Close Observation
The purpose of a Close Observation meditation is to gain profound insight into the nature of reality. As with the Focussed Awareness meditaton, you start with a focus object - again, the breath is often used.
Example of a simple Close Observation meditation
- Notice the breath as a thing as a thing that is happening
- Notice the breath with increasing attention to detail: for example, how the breath feels as it goes up and down through your nostrils, or how the diaphragm lifts and falls while breathing
How to develop your Close Observation meditation
More advanced Close Observation meditations add some additional steps.
- Notice the breath as a thing as a thing that is happening
- Notice the breath with increasing attention to detail: for example, how the breath feels as it goes up and down through your nostrils, or how the diaphragm lifts and falls while breathing
- Notice that the breath isn't continious: it stops and starts and is always slightly different
- Notice that any conceptual understanding of what the breath is have ceased. There is just awareness and the breath is happening within that awareness.
One way of understanding these series of steps is to see them as a movement towards doing less top-down processing in the brain. We might imagine than when we experience the breath, what is happening is that various signals (sensations in the body, the sound of the breath) come into our brain and are then processed. In fact, recent neuroscience theorises that what actually happens is that the brain makes predictions about what the sensations and sounds of the breath are like and those predictions are only questioned if there is something obviously wrong with them. This is very efficient but means we navigate the world primarily based on what we think is likely to happening rather than what is actually happening.

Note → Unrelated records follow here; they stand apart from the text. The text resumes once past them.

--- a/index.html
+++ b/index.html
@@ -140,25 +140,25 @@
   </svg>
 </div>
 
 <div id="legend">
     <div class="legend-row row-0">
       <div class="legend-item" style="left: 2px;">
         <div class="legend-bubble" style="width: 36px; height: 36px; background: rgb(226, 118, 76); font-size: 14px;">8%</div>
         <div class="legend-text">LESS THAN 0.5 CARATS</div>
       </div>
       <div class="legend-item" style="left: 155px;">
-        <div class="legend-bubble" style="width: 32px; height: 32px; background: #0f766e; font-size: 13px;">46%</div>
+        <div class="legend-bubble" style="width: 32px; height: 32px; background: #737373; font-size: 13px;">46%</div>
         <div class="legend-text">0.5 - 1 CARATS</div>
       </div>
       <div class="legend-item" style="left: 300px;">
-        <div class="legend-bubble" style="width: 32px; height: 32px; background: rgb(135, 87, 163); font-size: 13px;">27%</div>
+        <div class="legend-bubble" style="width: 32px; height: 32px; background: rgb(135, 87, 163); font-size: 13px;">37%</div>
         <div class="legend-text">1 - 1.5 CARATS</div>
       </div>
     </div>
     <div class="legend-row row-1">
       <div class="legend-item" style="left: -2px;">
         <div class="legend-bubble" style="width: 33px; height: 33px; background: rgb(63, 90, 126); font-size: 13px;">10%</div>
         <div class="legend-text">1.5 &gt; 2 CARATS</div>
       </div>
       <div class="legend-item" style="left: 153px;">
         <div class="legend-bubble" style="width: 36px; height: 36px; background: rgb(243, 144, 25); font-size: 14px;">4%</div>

The first step above, where the breath is a concept, involves the most top-down processing: we have an existing idea of what the breath is and we are applying it in a habitual way to our current experience of the breath. When you start to notice detail, you are using less of those existing assumptions. Instead of top-down predictions of what you will experience, you are allowing experiences to cascade back up. Once you begin to observe even more closely what the breath is, it becomes far less tangible as a separate "thing". At one point, the breath is some air from outside that you are sucking into your body through your mouth or nostrils. At what point exactly does this become the breath? And at what point when the breath leaves your body does it just become external air again?